DavidK
DavidK

Reputation: 2564

Python Encoding Error, not unicode string

How to get rid of the "u" without having other encoding problems ?

u"Example Characters : \xc3\xa9 \xc3\xa0"

Here what it prints :

Example Characters : é Ã

Instead of :

Example Characters : é à

I encounter this problem when using getText() on a BeautifulSoup element. (The webpage is in UTF-8)

Upvotes: 0

Views: 508

Answers (2)

Martijn Pieters
Martijn Pieters

Reputation: 1123480

You have a Mojibake (wrong decoding of the input).

You most likely passed a Unicode string to BeautifulSoup(). Don't do this, leave decoding to BeautifulSoup.

For example, if you used requests, use response.content, not response.text to pass the HTML to BeautifulSoup(). Otherwise you run the risk of the result being decoded as Latin-1, the default encoding for text responses over HTTP without an explicit character set mentioned in the headers. If you used urllib2, don't decode first.

BeatifulSoup detects the encoding and decodes for you; it'll use HTML <meta> tags if present. UTF-8 should be autodetected correctly. If you know the encoding up front and BeautifulSoup got it wrong anyway, use from_encoding to specify the correct encoding:

soup = BeautifulSoup(htmlsource, from_encoding='utf8')

See the Encodings section of the BeautifulSoup documentation.

If after all that you are still getting Mojibake results then the web page itself has produced data with incorrectly encoded values. In that case you can undo the error with:

mojibake_string.encode('latin1').decode('utf8')

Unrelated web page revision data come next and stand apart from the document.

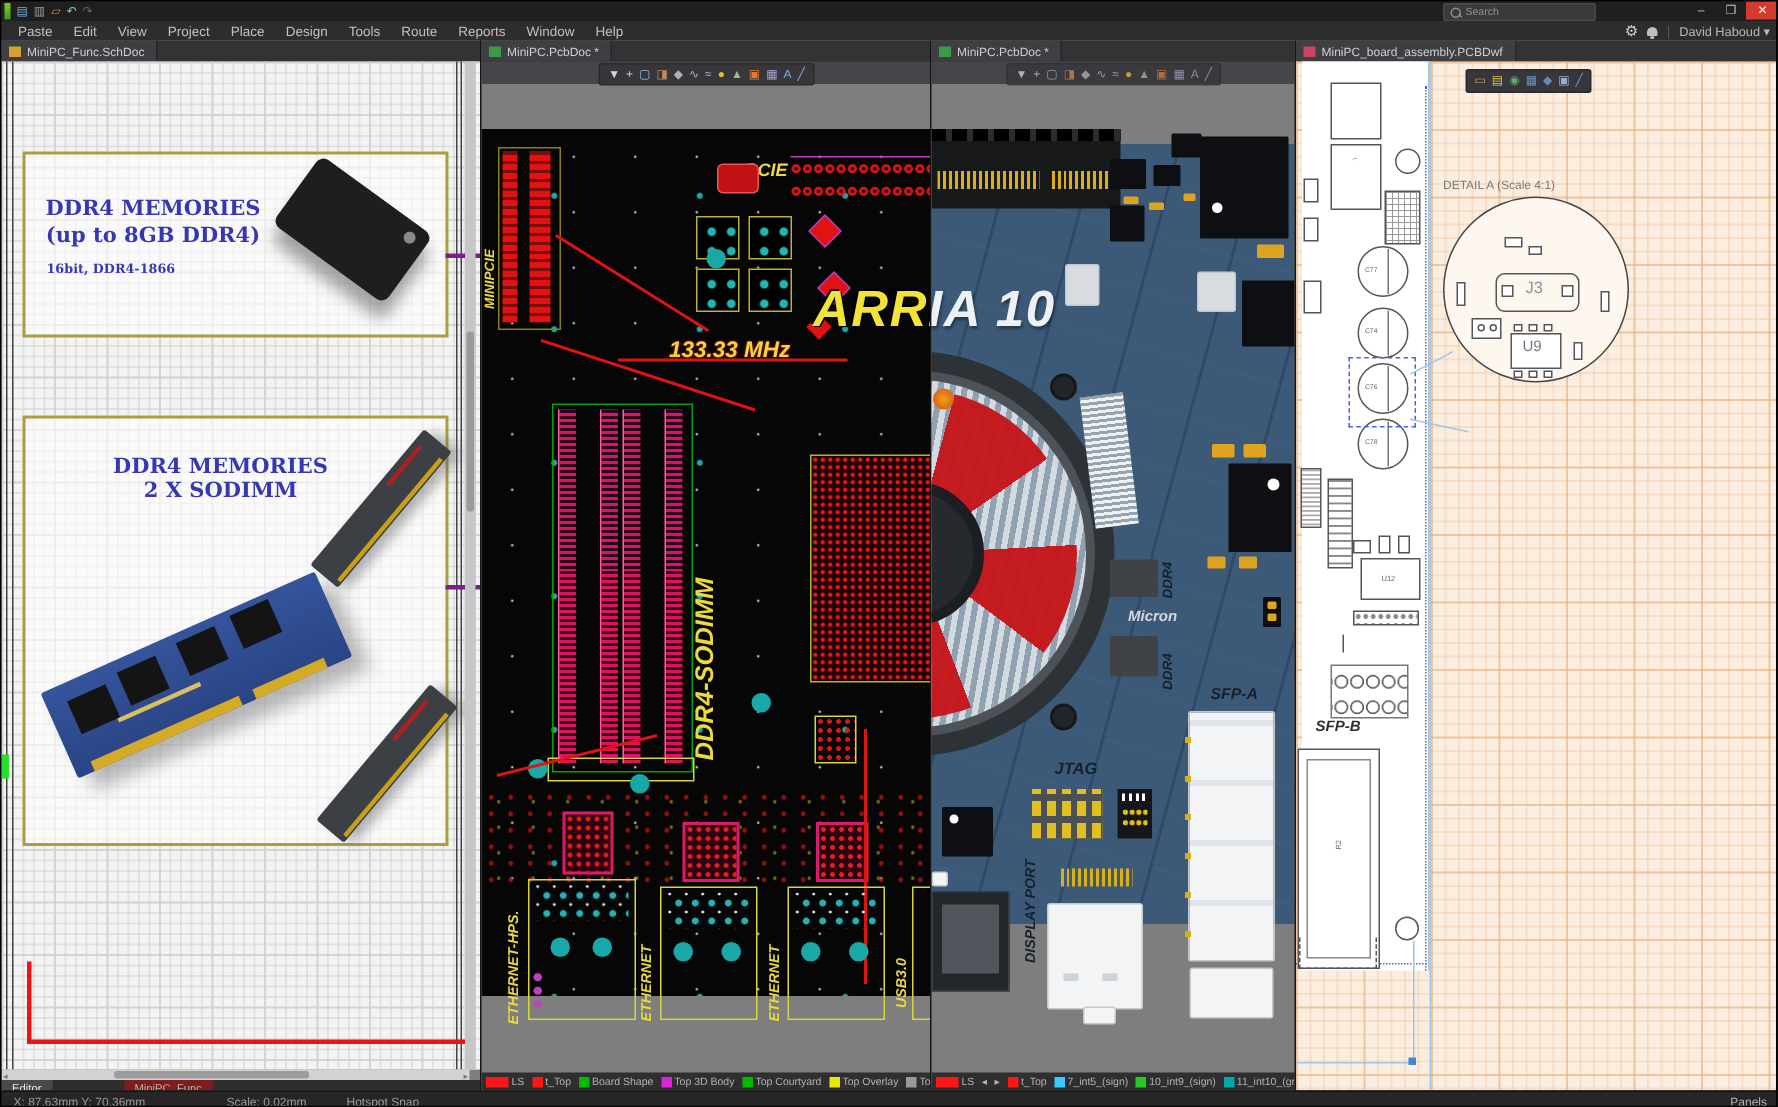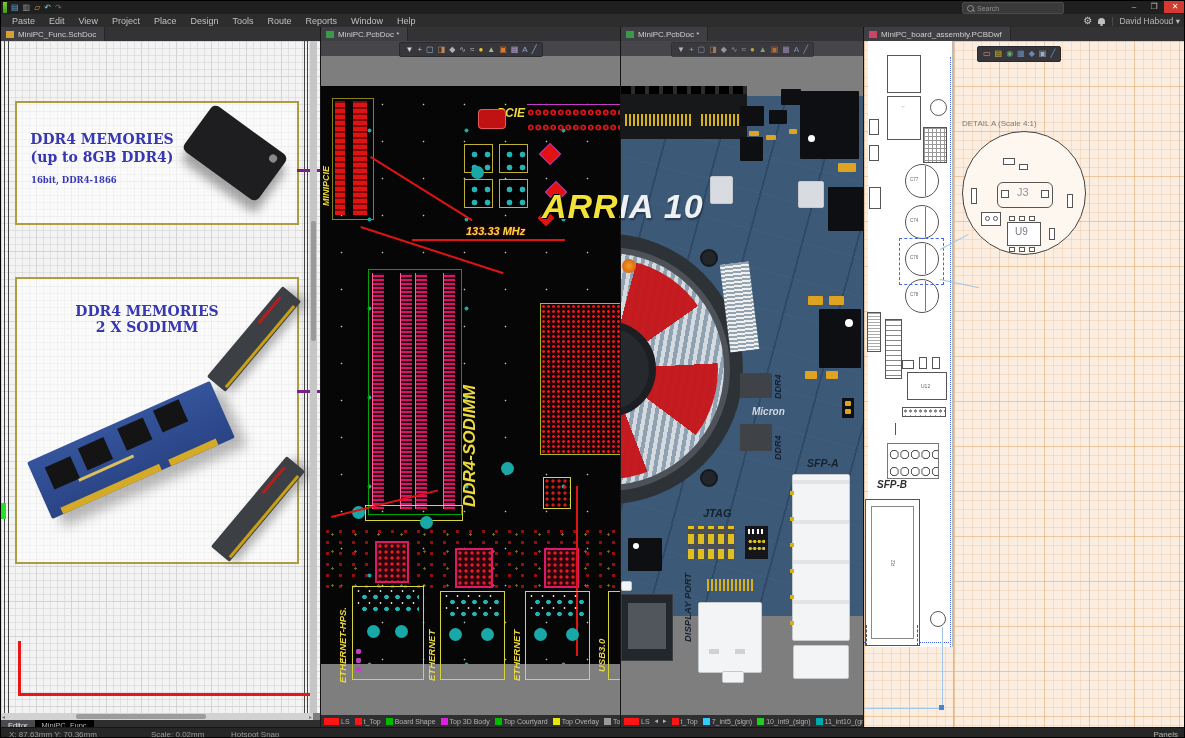--- a/index.html
+++ b/index.html
@@ -262,7 +262,7 @@
       <div class="redline" style="left:50px;top:70px;width:120px;height:2px;transform:rotate(32deg);transform-origin:left top"></div>
       <div class="redline" style="left:40px;top:140px;width:150px;height:2px;transform:rotate(18deg);transform-origin:left top"></div>
 
-      <div class="ylbl" style="position:absolute;left:145px;top:139px;font-size:11px;text-shadow:0 0 2px #e01212">133.33 MHz</div>
+      <div class="ylbl" style="position:absolute;left:125px;top:139px;font-size:15px;text-shadow:0 0 2px #e01212">133.33 MHz</div>
       <div class="redline" style="left:91px;top:153px;width:153px;height:2px"></div>
 
       <div class="abs" style="left:47px;top:183px;width:92px;height:244px;border:1px solid #00a400"></div>

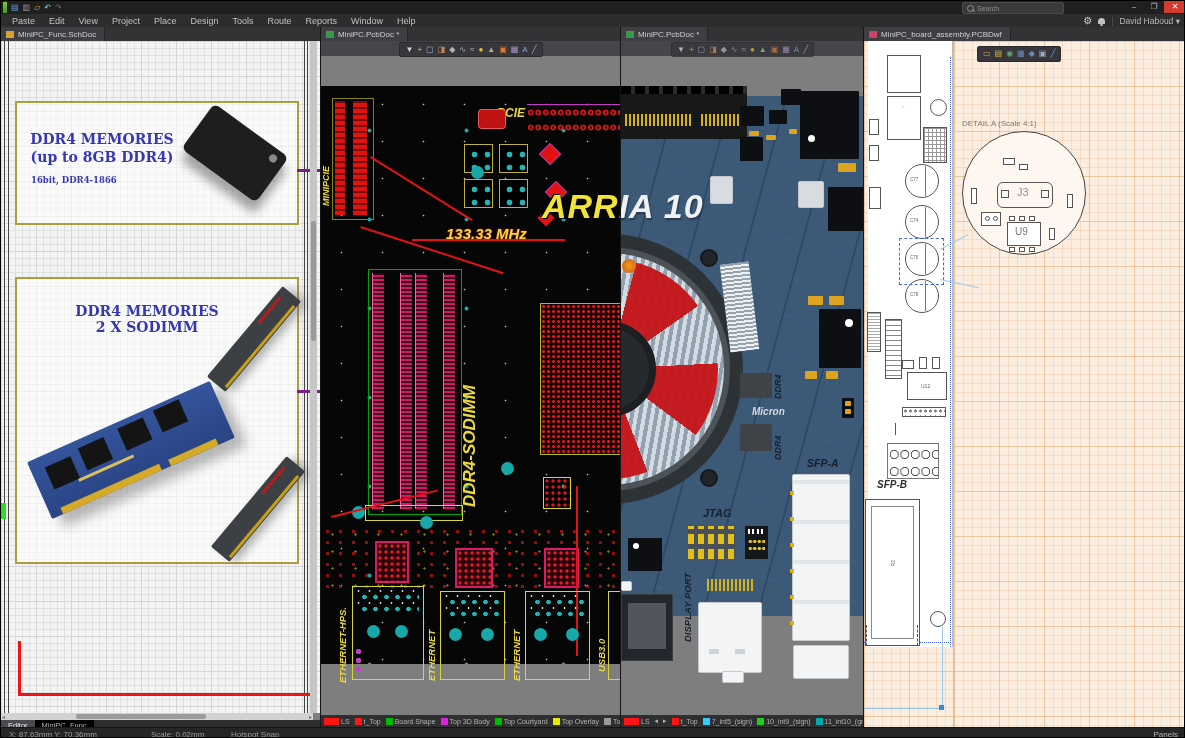--- a/index.html
+++ b/index.html
@@ -52,7 +52,7 @@
   .p1scroll .thumb{position:absolute;left:75px;top:1px;width:130px;height:5px;background:#9c9c9c;border-radius:2px;}
   #p1tabs{position:absolute;left:0;top:693px;right:0;height:12px;background:#2e2e2e;display:flex;align-items:flex-start;color:#b5b5b5;font-size:7.5px;}
   #p1tabs .t1{background:#4a4a4e;color:#e8e8e8;padding:1px 7px;}
-  #p1tabs .t2{padding:1px 7px;background:#000000;}
+  #p1tabs .t2{padding:1px 7px;background:#7f1d1d;margin-left:48px;}
   
   #pcbblack{position:absolute;left:0;top:59px;width:300px;height:578px;background:#060606;
     background-image:radial-gradient(circle,rgba(225,225,225,.85) .7px,transparent 1.1px),radial-gradient(circle,rgba(32,175,175,.95) 1.7px,transparent 2.3px);

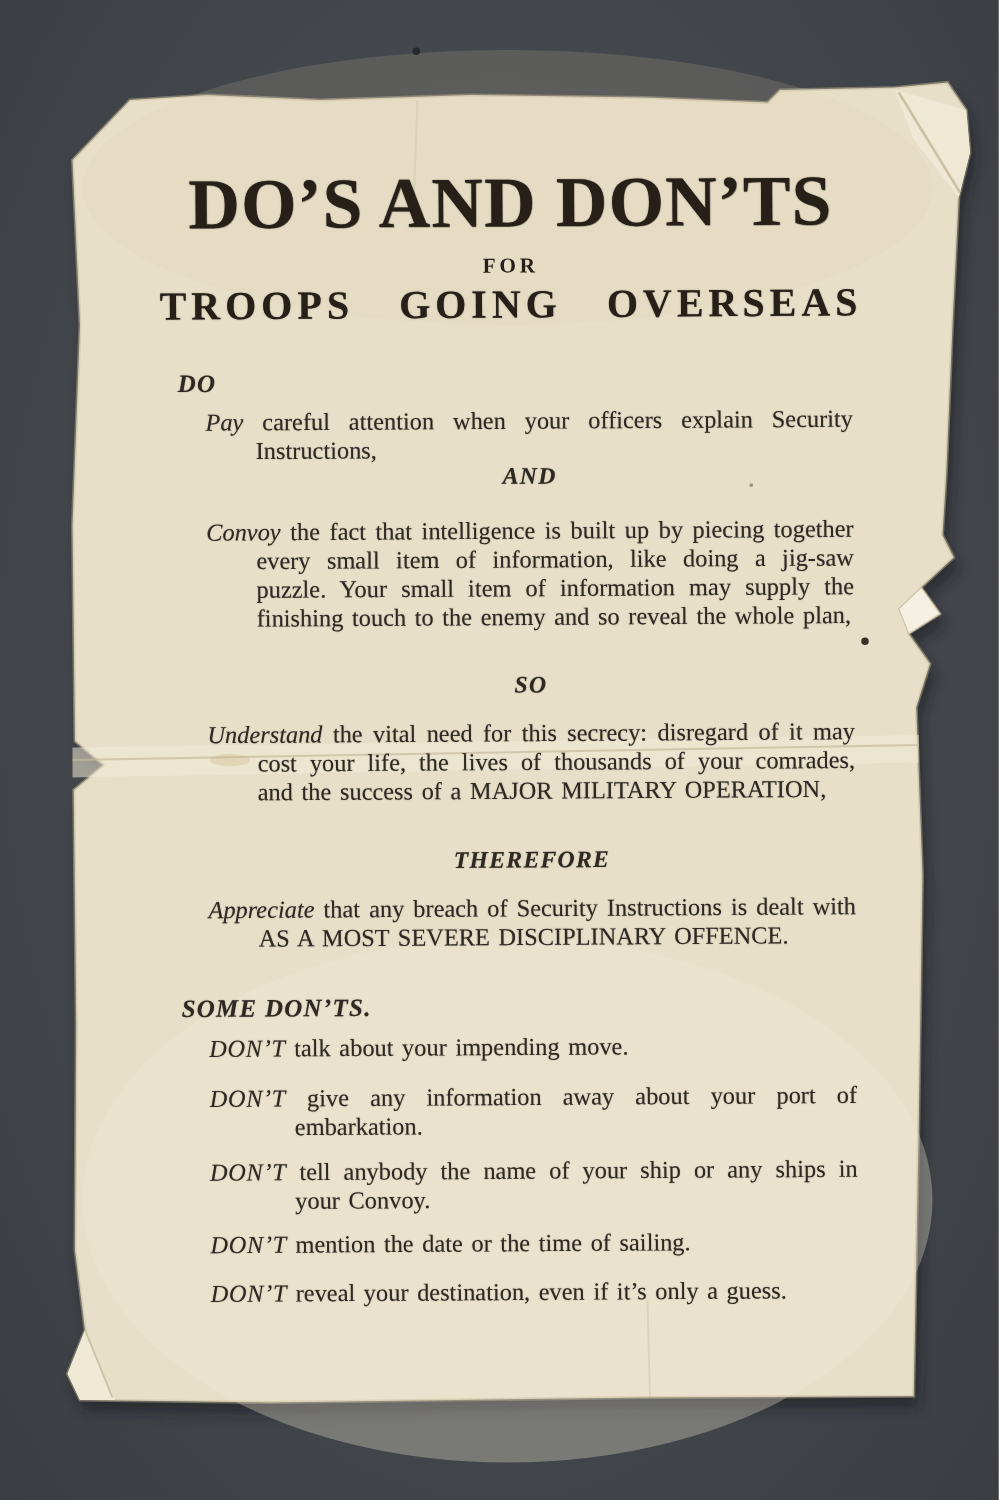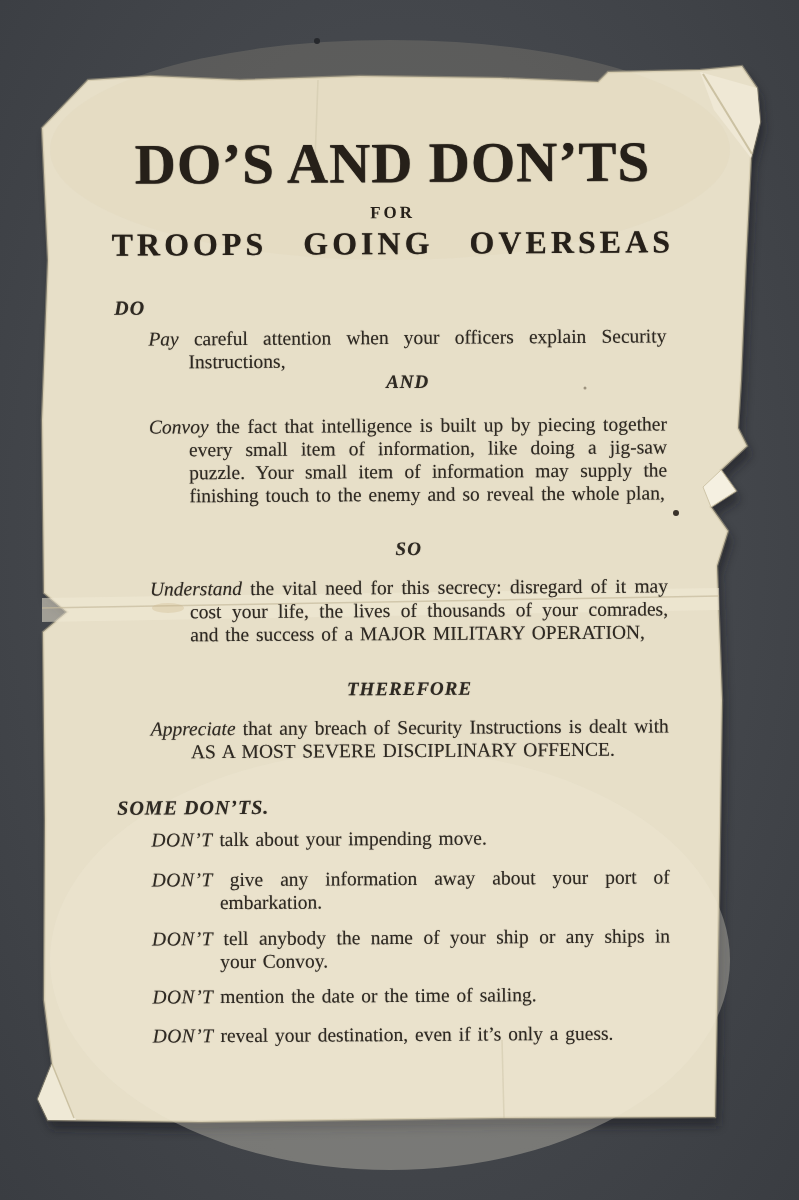--- a/index.html
+++ b/index.html
@@ -15,7 +15,7 @@
     font-family:"Liberation Serif","DejaVu Serif",serif;
     position:relative;
   }
-  .stage{position:absolute;left:0;top:0;width:738px;height:1200px;}
+  .stage{position:absolute;left:16px;top:0;width:738px;height:1200px;}
   svg.paper-art{position:absolute;left:0;top:0;}
   .doc-text{
     position:absolute;left:0;top:0;width:799px;height:1200px;

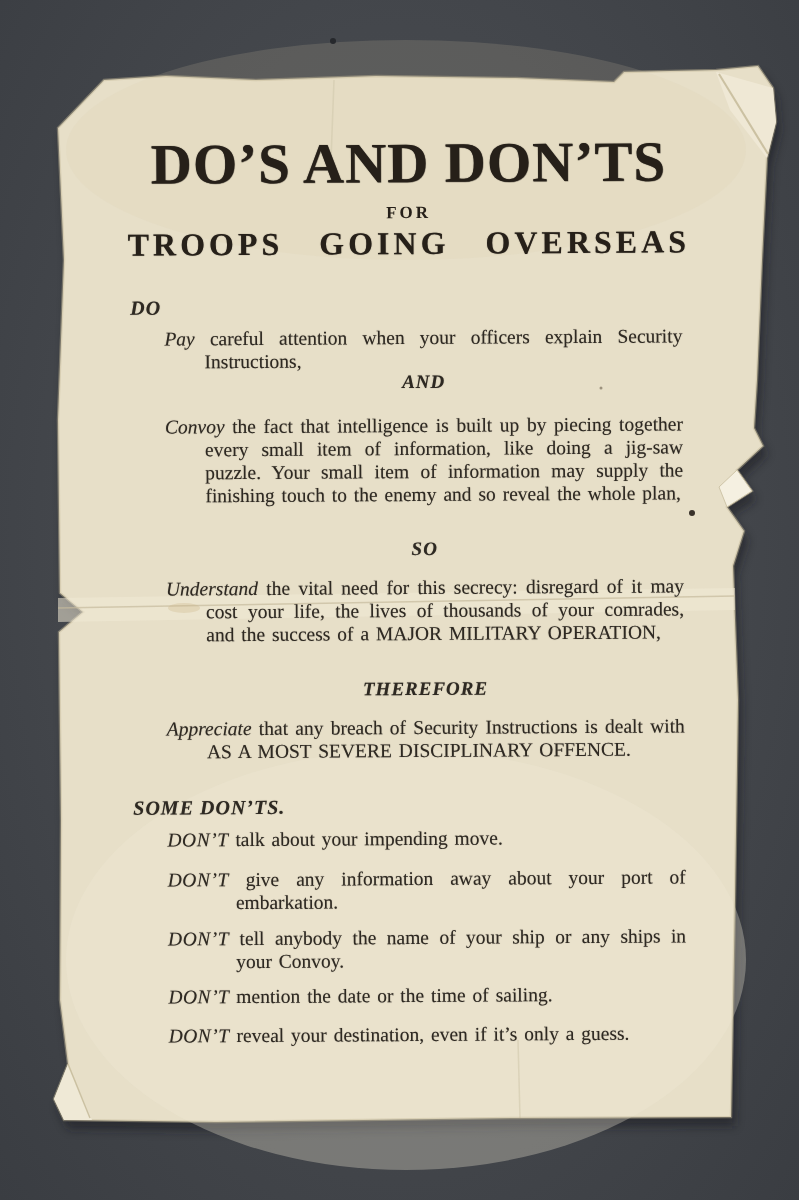--- a/index.html
+++ b/index.html
@@ -44,6 +44,7 @@
   .sec-heading{
     font-size:20px;font-style:italic;font-weight:bold;letter-spacing:1px;
     text-shadow:0 0 1px rgba(46,41,34,.5);
+    margin-left:12px;
   }
   .do-heading{left:116px;top:295px;}
   .donts-heading{left:116px;top:795px;font-family:Liberation Serif, serif;}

This re-interprets the characters in the correct encoding:

>>> u"Example Characters : \xc3\xa9 \xc3\xa0".encode('latin1').decode('utf8')
u'Example Characters : \xe9 \xe0'
>>> print _
Example Characters : é à

There is no need to be concerned about the u prefix; that is just a type indicator, to show you have a Unicode value.

Upvotes: 4

tripleee
tripleee

Reputation: 189679

The string you created unambiguously contains the Unicode characters U+00C3, U+00A9, and U+00A0. Their printed representation is the string you say you don't want.

Apparently you are trying to embed a UTF-8 string. That's a byte string (b'...' in Python 3.x), not a Unicode string (u'...'). To get the string you actually wanted, try

"Example Characters : \xc3\xa9 \xc3\xa0".decode('utf-8')

which produces a Unicode string containing the actual characters you want.